Kevin Warsh, le nouveau président de la Fed fraîchement nommé, n’est peut‑être pas le fidèle soutien de Trump que certains analystes imaginent. L’une de ses citations marquantes de novembre dernier était : « ...la Federal Reserve devrait réévaluer ses graves erreurs qui ont conduit à une inflation massive. Elle devrait abandonner le dogme selon lequel l’inflation résulte d’une croissance économique trop rapide et de salaires trop élevés. L’inflation naît lorsque l’État dépense trop et imprime trop de monnaie. »
À cet égard, Warsh soutient les réformes que Trump poursuit : le slogan « Make America Great Again » implique de gagner davantage, et non de créer de la richesse à partir de rien, qui serait ensuite prélevée sur les générations futures.
Cela donne une indication sur la logique des actions à venir : la Fed cessera probablement d’acheter des obligations d’État dans les volumes observés auparavant. Le gouvernement cherchera à combler le déficit budgétaire à la fois en tentant d’augmenter les recettes via des politiques pro‑business (d’où la pression de Trump sur la Fed pour baisser les taux d’intérêt — afin de rendre l’argent moins cher — et l’instauration de droits de douane comme barrière aux importations bon marché pour stimuler la production intérieure) et en réduisant les dépenses. Le serrage de ceinture n’est pas formulé explicitement sur le plan politique, mais sa mise en œuvre est inévitable.

La publication du rapport sur l’emploi de janvier a été reportée au mercredi 11 février et constituera l’événement clé de la semaine. Si le marché du travail montre des signes de reprise, le dollar pourrait conserver ses niveaux actuels. Mais un certain nombre d’autres indicateurs signalent une poursuite de la dégradation des conditions d’emploi.
Le rapport ADP n’a fait état que de 22 000 créations d’emplois dans le secteur privé en janvier, un chiffre nettement inférieur aux moyennes de long terme. L’indice de l’emploi manufacturier ISM pour janvier s’est établi à 48,1, mieux qu’en décembre mais toujours en zone de contraction, et non d’expansion, malgré des mois d’efforts de Trump pour relancer l’industrie. L’indice ISM de l’emploi dans les services est à peine resté en zone d’expansion, à 50,3, un résultat moins bon qu’en décembre et inférieur aux prévisions.
Les licenciements recensés par Challenger ont fortement bondi en janvier, passant de 35 553 à 108 435, les nouvelles inscriptions hebdomadaires au chômage ont dépassé les prévisions, et les offres d’emploi JOLTS pour décembre ont nettement reculé au lieu d’augmenter comme attendu.
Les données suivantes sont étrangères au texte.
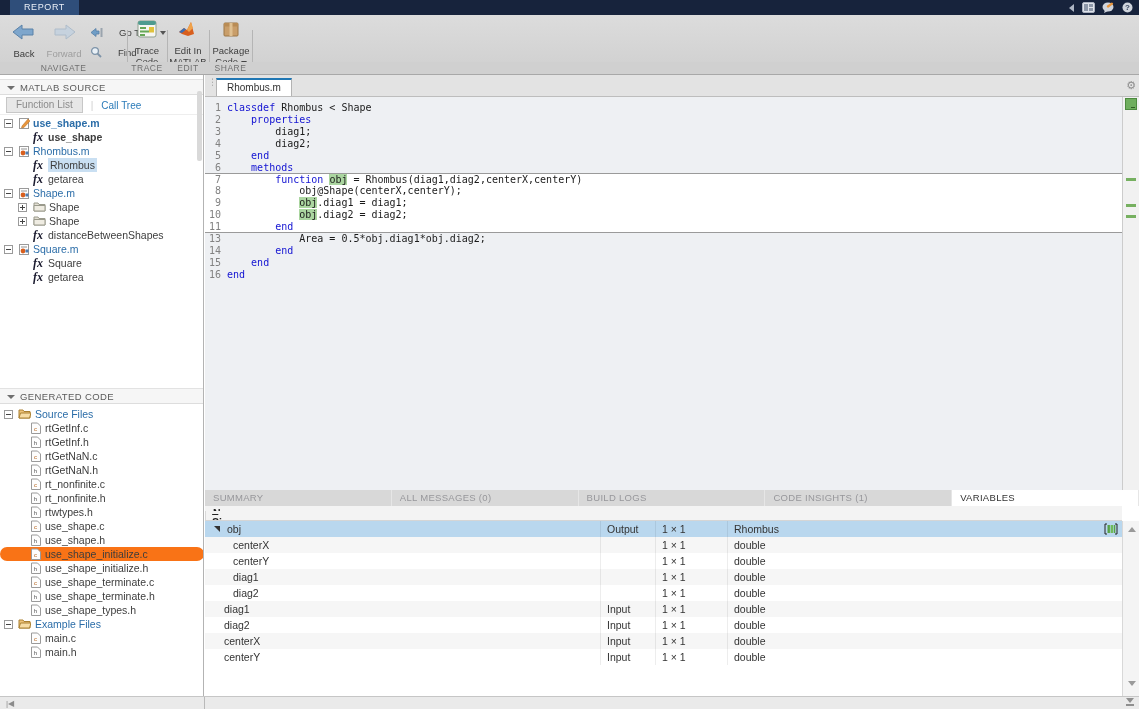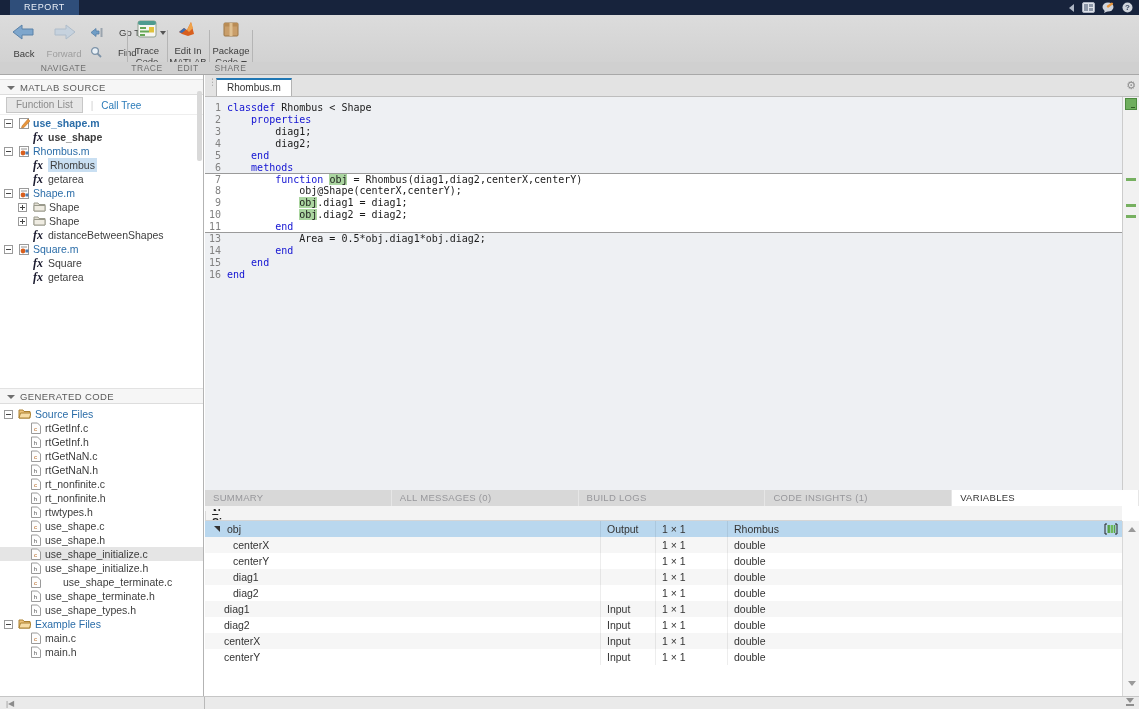"use_shape_initialize.c" .trow.sel-full { background: #e5e5e5 -> #f97316; border-radius: none -> 7px }
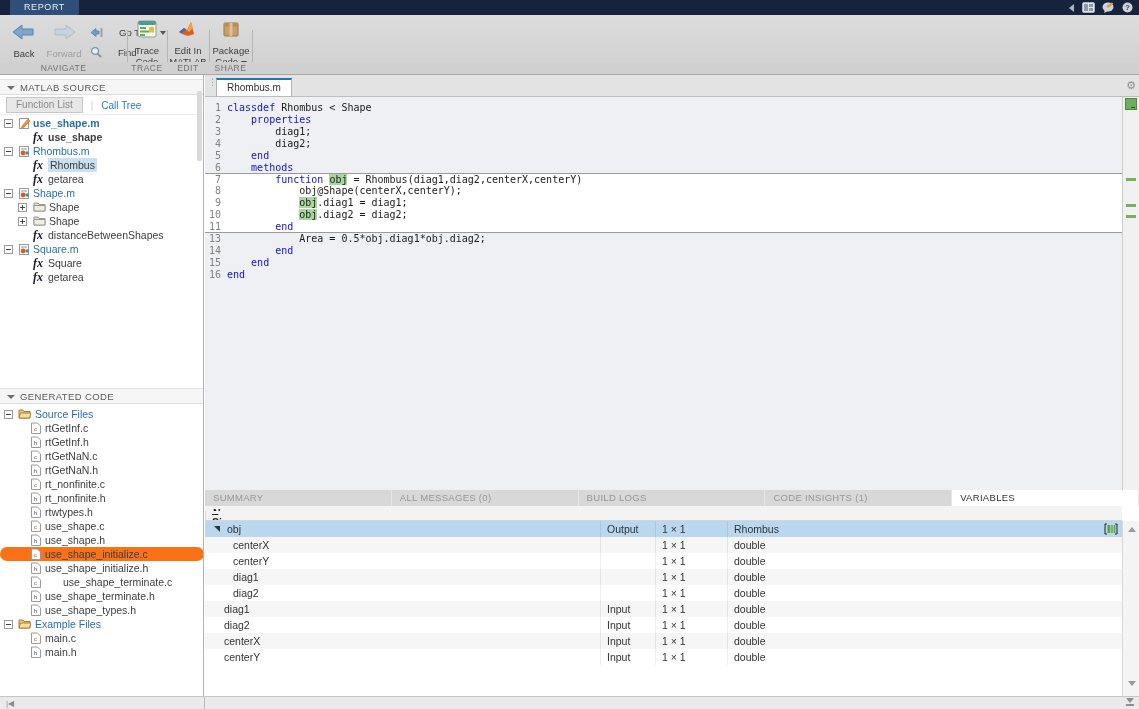"use_shape_terminate.c" span.lab { margin-left: 18px -> none }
Selon tous les indicateurs qui reflètent la santé du marché du travail, la tendance est à la dégradation plutôt qu’à la reprise. Cela implique une stagnation — voire une récession — et l’administration Trump n’est jusqu’ici pas parvenue à inverser la tendance, malgré des mesures agressives.
L’appel lancé ce matin par la Chine à ses banques pour qu’elles limitent leur utilisation de bons du Trésor américains en raison des risques de marché ajoute un motif d’inquiétude supplémentaire et laisse présager une détérioration accrue. La Chine estime que l’augmentation des déficits budgétaires américains ne peut être financée de manière durable, ce qui accroît le risque d’un épisode de tension souveraine.
Pris ensemble, ces éléments ne nous permettent pas d’anticiper une reprise durable du dollar américain. Les chiffres de l’emploi non agricole de janvier pourraient faire reculer nettement le dollar s’ils déçoivent les attentes — ce qui est tout à fait possible. Si, contre toute attente, les NFP créent une forte surprise à la hausse, le marché réagirait probablement par une vague de commentaires critiques accusant les autorités de manipuler les données — un scénario qui saperait encore davantage la confiance dans le dollar.
Des temps difficiles se profilent pour le dollar, et la tendance baissière ne montre aucun signe d’essoufflement.